**Entries shown**

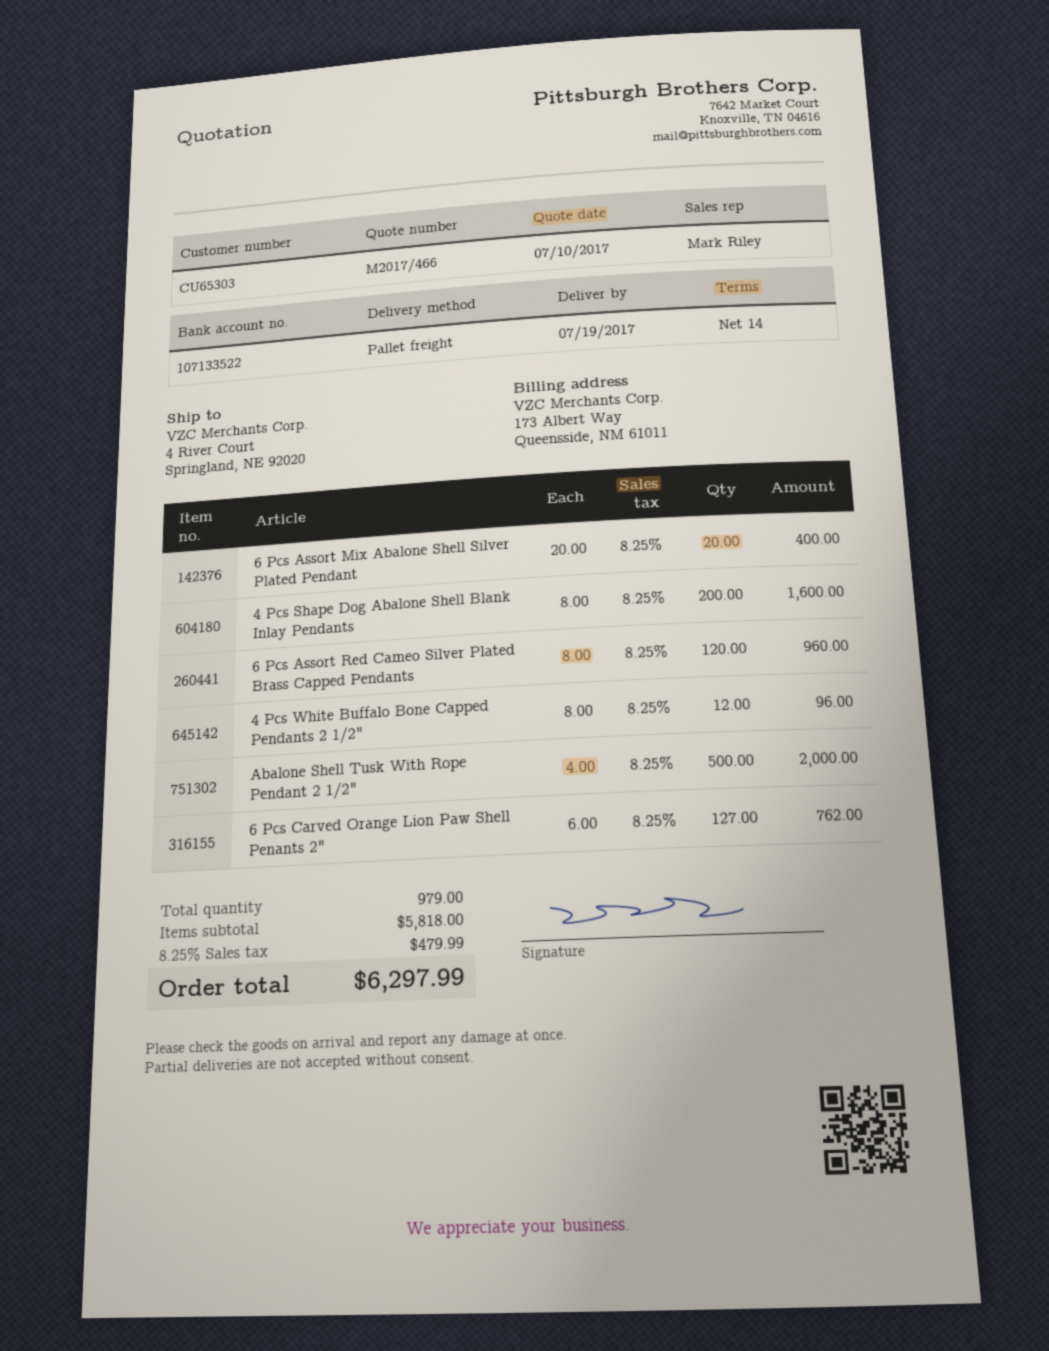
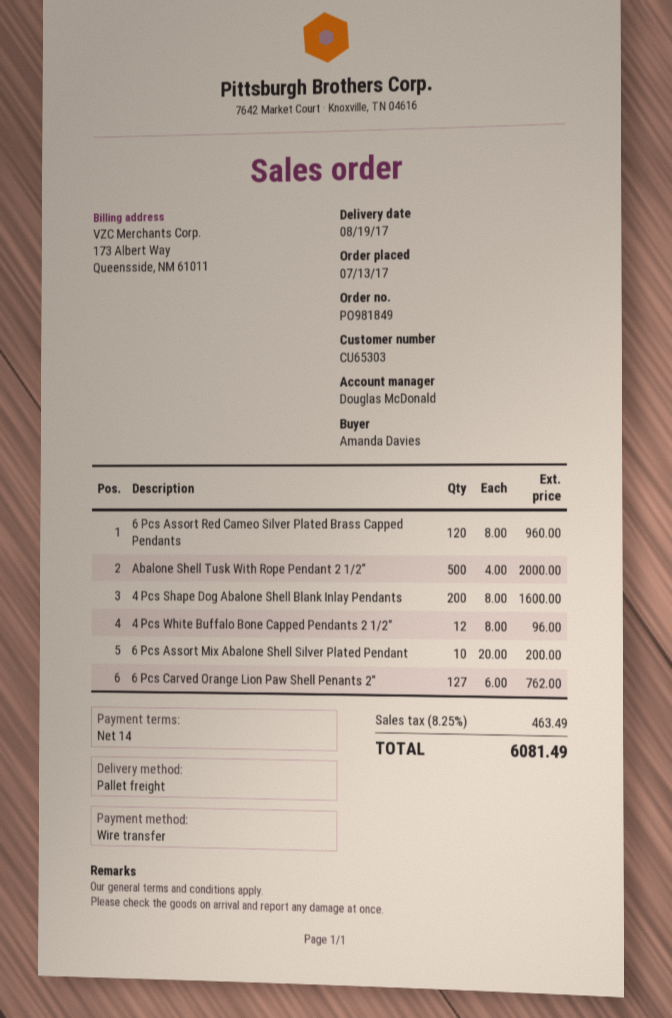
delivery date: 2017-07-19 -> 2017-08-19
sales rep: Mark Riley -> Douglas McDonald
6 Pcs Assort Mix Abalone Shell Silver Plated Pendant: 20 x 20.00 = 400.00 -> 10 x 20.00 = 200.00
tax: 8.25% = 479.99 -> 8.25% = 463.49
total: 6297.99 -> 6081.49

**Prompt**
Give back the material above word for word; no picture belongs in it.

**Written solution**
delivery date: 2017-07-19 -> 2017-08-19
sales rep: Mark Riley -> Douglas McDonald
6 Pcs Assort Mix Abalone Shell Silver Plated Pendant: 20 x 20.00 = 400.00 -> 10 x 20.00 = 200.00
tax: 8.25% = 479.99 -> 8.25% = 463.49
total: 6297.99 -> 6081.49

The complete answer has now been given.